Orang-orang yang tinggal di perkampungan di sekitar stasiun kereta api mengiyakan. Baginya, Jodha memang hikmah. Bukan saja klinik, tetapi selama Jodha tinggal bersama almarhum Pak Haji Budiman, kampung mereka termasuk paling sering mendapat bantuan sembako. Bahkan, Pak Hari Natadiningrat pun termasuk paling sering mengirimkan bantuan sembako jika hari lebaran tiba. Bukan hanya pada saat lebaran saja. Tetapi, pada saat krismon mengganas, bantuan sembako dari Pak Hari terus mengalir. Sekarang, kebiasaan baik itu dilanjutkan oleh Jodha dan Jalal!

“Pak Soleh inget, kan? Bagaimana Ibu meninggal?” Jodha memulai rencana pembangunan kliniknya dengan mengingat peristiwa tragis yang menimpa Bik Eti. “Jodha nggak sanggup membawa Ibu berobat ke dokter karena nggak punya uang. Jodha saat itu berjanji, kelak kalau Jodha jadi dokter, tenaga dan pikiran Jodha akan Jodha sumbangkan bagi orang-orang miskin. Termasuk membangun klinik Asy Syifa ini.”

“Namanya klinik Asy Syifa?” Pak Soleh merasa bangga.

“Artinya itu ‘kesembuhan’, Pak Soleh,” Jodha menjelaskan. “Insya Allah, orang-orang yang berobat ke klinik Asy Syifa akan diberi kesembuhan oleh Allah Swt. Jodha kan hanya sebagai perantara-Nya saja.”

“Alhamdulillah, “ Pak Soleh bersyukur karena Jodha tidak menjadi kacang yang lupa pada kulitnya.

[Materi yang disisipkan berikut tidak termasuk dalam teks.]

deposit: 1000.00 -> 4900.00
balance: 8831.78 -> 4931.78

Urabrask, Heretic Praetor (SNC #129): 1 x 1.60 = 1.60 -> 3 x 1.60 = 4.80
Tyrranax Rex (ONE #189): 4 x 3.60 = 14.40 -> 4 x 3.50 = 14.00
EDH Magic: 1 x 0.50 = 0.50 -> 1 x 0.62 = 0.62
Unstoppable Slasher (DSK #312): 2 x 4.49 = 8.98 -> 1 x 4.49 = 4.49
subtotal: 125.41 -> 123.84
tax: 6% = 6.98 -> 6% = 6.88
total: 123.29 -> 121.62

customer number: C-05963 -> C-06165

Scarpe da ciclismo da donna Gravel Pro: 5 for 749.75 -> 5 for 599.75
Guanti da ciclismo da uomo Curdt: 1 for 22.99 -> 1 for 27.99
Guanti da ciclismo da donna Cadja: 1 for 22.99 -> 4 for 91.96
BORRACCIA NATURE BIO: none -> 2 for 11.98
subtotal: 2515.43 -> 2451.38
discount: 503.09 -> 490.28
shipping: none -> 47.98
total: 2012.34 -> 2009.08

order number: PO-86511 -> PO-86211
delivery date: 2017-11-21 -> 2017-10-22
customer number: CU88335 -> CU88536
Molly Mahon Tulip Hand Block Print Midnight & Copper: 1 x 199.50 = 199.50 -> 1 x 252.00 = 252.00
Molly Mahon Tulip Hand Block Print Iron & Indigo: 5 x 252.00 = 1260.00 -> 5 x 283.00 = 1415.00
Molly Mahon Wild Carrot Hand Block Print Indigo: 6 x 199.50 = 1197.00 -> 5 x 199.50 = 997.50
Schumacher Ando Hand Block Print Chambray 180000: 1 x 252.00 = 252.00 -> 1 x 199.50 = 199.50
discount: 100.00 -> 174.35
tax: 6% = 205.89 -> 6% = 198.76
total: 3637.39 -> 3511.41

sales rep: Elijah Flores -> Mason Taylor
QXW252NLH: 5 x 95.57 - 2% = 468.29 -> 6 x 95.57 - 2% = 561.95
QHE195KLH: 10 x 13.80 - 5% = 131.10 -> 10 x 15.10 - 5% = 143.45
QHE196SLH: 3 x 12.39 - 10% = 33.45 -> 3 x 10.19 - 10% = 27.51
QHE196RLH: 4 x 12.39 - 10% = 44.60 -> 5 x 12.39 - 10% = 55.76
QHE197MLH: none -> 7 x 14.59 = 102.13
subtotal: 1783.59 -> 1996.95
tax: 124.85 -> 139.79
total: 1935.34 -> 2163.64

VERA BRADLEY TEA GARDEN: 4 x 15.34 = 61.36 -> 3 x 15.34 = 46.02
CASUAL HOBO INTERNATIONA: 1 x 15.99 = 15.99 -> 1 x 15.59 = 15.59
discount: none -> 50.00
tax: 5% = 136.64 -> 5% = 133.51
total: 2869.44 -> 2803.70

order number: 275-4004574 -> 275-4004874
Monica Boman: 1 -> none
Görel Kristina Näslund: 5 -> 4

“Dan pengalaman Jodha waktu kehilangan Ibu dulu karena nggak bisa membawa Ibu ke dokter, nggak akan terulang lagi, Pak Soleh,” kata Jodha mengenang ketika meletakkan batu pertama.

Semua impian Jodha kini sedang mendekati kenyataan. Di tanah kosong yang dahulu hanya ada plang bertuliskan: DI TANAH INI AKAN DIBANGUN “KLINIK ASY SYIFA” kini sudah mulai menampakkan wujud bangunannya!

Pak Soleh tersenyum bangga melihat kenyataan di depannya ini. Semuanya berjalan tanpa bisa diduga. Bermula dari bayi yang dibuang di gerbong kereta, kemudian ke almarhumah Bik Eti yang menemukan bayi malang itu. Bik Eti yang mengasuh, merawat, membesarkan, dan mendidiknya. Terus bergulir ke Pak Haji Budiman yang merawatnya hingga lulus SMU, lalu ke keluarga Hidayat yang berhasil mengantarkannya menjadi seorang dokter, dan kini Pak Hari Natadiningrat menghadiahinya sebidang tanah, yang di atasnya akan dibangun sebuah klinik yang diperuntukkan bagi orang-orang tidak mampu seperti dirinya.